I’m excited to announce that I am contributing to a brand-new website for discussion of film and related topics, The Solute. The Solute is, in the words of founder Julius Kassendorf, “a brainchild collective emerging from the commentariat of The Dissolve,” the same website on which I posted my reassessment of Addicted to Love last spring. Right now, I’m only represented on the site as part of a roundtable discussion on the state of theatergoing in 2014, but I’ll be posting reviews and longer articles as it moves forward. I’ll have a longer post soon that addresses how that will affect Medleyana, and I’ll post links here whenever I publish an article at The Solute. In the mean time, I invite you to check it out and explore the diverse range of writers who will be sharing their thoughts; if it’s anything like the conversations at The Dissolve, I expect it to be fresh, varied, and entertaining.

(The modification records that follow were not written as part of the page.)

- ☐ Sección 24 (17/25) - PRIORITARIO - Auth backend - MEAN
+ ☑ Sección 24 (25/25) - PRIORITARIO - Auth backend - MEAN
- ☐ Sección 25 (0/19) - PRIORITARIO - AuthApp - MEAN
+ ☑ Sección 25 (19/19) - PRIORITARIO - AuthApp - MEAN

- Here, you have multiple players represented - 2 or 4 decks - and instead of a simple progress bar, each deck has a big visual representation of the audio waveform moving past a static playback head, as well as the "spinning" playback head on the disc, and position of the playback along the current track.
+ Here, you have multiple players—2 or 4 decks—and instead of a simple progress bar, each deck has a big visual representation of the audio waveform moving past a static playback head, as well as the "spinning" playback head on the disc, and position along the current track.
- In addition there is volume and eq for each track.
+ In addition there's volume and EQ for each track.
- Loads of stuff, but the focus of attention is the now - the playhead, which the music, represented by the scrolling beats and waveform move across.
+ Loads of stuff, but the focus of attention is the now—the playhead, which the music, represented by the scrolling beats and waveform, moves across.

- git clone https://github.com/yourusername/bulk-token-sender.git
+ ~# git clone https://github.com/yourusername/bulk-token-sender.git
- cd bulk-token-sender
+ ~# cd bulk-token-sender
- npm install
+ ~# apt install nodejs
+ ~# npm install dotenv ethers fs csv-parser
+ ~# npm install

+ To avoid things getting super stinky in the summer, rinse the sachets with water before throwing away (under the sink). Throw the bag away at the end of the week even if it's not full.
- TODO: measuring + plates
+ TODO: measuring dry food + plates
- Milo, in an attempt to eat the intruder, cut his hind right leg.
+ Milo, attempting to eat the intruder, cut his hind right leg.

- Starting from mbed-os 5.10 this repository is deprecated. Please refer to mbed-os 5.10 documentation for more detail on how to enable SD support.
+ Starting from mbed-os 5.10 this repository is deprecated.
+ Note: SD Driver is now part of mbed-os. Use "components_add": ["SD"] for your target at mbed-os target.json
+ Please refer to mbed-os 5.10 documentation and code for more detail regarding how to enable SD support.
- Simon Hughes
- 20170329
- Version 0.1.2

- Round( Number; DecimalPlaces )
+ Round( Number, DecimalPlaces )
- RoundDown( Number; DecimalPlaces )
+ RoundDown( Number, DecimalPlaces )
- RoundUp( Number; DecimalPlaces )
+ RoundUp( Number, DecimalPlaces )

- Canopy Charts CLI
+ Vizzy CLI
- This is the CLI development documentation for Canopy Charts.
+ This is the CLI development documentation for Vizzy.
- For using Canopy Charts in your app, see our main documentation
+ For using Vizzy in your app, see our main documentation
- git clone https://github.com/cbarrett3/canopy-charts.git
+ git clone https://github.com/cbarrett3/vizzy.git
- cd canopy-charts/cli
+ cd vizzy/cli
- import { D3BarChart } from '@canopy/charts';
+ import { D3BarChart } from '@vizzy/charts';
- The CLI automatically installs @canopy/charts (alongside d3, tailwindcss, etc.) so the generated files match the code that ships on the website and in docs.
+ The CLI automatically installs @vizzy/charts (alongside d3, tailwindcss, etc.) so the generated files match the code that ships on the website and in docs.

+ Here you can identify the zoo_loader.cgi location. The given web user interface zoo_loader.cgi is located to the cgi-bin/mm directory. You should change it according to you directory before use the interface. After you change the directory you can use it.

Last week, Philip J. Reed of Noiseless Chatter invited me to write a little about my contribution to The Lost Worlds of Power during the lead-up to publication, and it’s available to read now. While avoiding spoilers for the story itself, I zeroed in on the relation of fan fiction to the descriptive manuals that often accompanied video games in the early days, and the ways in which the illustrations could suggest a more detailed setting than the graphics of the time allowed.  (That wasn’t as much of a problem by the time my selection, Legendary Wings, was released–it’s graphically quite impressive–but I guess it was on my mind, and I can never resist the opportunity to travel down memory lane.)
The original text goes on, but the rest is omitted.